Esme lifted her glass. Her jaw clenched as she swirled the russet liquid in slow circles. She narrowed her eyes. It was a foreign vintage that she didn’t recognize. Her thoughts drifted to the bottle’s origins. Perhaps it had languished for decades in a forgotten cellar or crossed with traders from distant shores? She suppressed the urge to grimace as she brought it to her lips. Mud. The taste clung to her tongue, earthy and foul, as if it had been bottled from the bottom of a swamp.
“Is the wine to your liking?” Louis de Sartrons inquired with a raised eyebrow.
So, it was to be another round of their game. Another carefully baited test, ending with a pointed lesson dressed as wisdom. Esme knew these waters well. She’d swum their currents before and would do so again, no matter how perilous they were. Justice demanded she not flinch from her purpose.
“An excellent vintage,” she lied with a forced smile.
“It is the finest wine imported from the Green Stretch,” the corner of the spy master’s lips twitched. “A rare indulgence.”
“I can almost taste the fruits of the earth with every sip,” she answered diplomatically.
“Let’s not tarnish this conversation with easily discerned falsehoods,” the spy master chided.
“Fine,” she conceded, setting the wineglass down. “It tastes like the sea floor. And not even the better parts of it.”

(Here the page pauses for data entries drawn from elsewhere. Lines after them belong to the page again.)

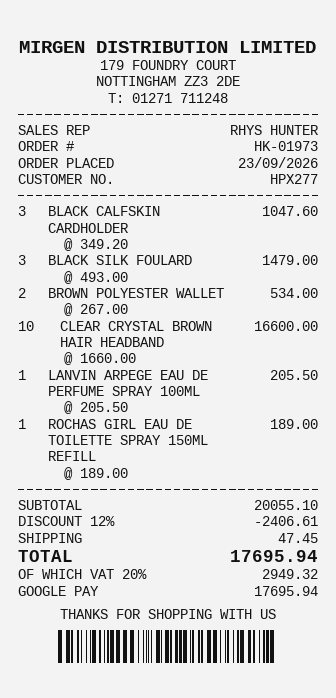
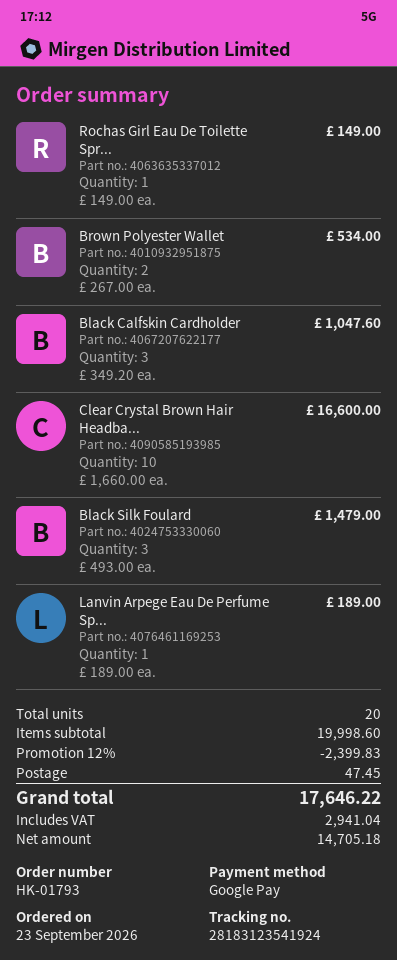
order number: HK-01973 -> HK-01793
LANVIN ARPEGE EAU DE PERFUME SPRAY 100ML: 1 x 205.50 = 205.50 -> 1 x 189.00 = 189.00
ROCHAS GIRL EAU DE TOILETTE SPRAY 150ML REFILL: 1 x 189.00 = 189.00 -> 1 x 149.00 = 149.00
subtotal: 20055.10 -> 19998.60
discount: 12% = 2406.61 -> 12% = 2399.83
tax: 2949.32 -> 2941.04
total: 17695.94 -> 17646.22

Esme’s eyebrows arched as her companion lifted the bottle to pour himself another glass. Was he truly willing to endure such torment?
“An apt description,” Louis mused. “We acquired several bottles when we discovered that the Dread Empress imports this by the barrel to the tower.”
It was a fitting measure for the Circle of Thorns. There was reason in testing every patch in the hull of the ship that was Praes, seeking the smallest leaks to exploit. But Esme had learned that this man never stopped at one lesson. His every move was a quiet instruction, cloaked in subtlety and patience.
“I doubt the farmers of Praes store their spirits in such decorated bottles,” Esme said.
“They use more modest glassware,” the ageing man acknowledged.
Only her lessons in propriety kept her from snorting outright. Esme knew better than most what lurked beneath every smile and frown. She needed no lecture from this old spy on when to spare a second thought on the appearance of those she spoke to. Or perhaps Louis offered commentary on the nature of origins? A reminder that the truth of a person always lingered — hidden beneath the surface — no matter how far one strayed from the shore. If one had the resolve to dive below the waters, they’d find it waiting.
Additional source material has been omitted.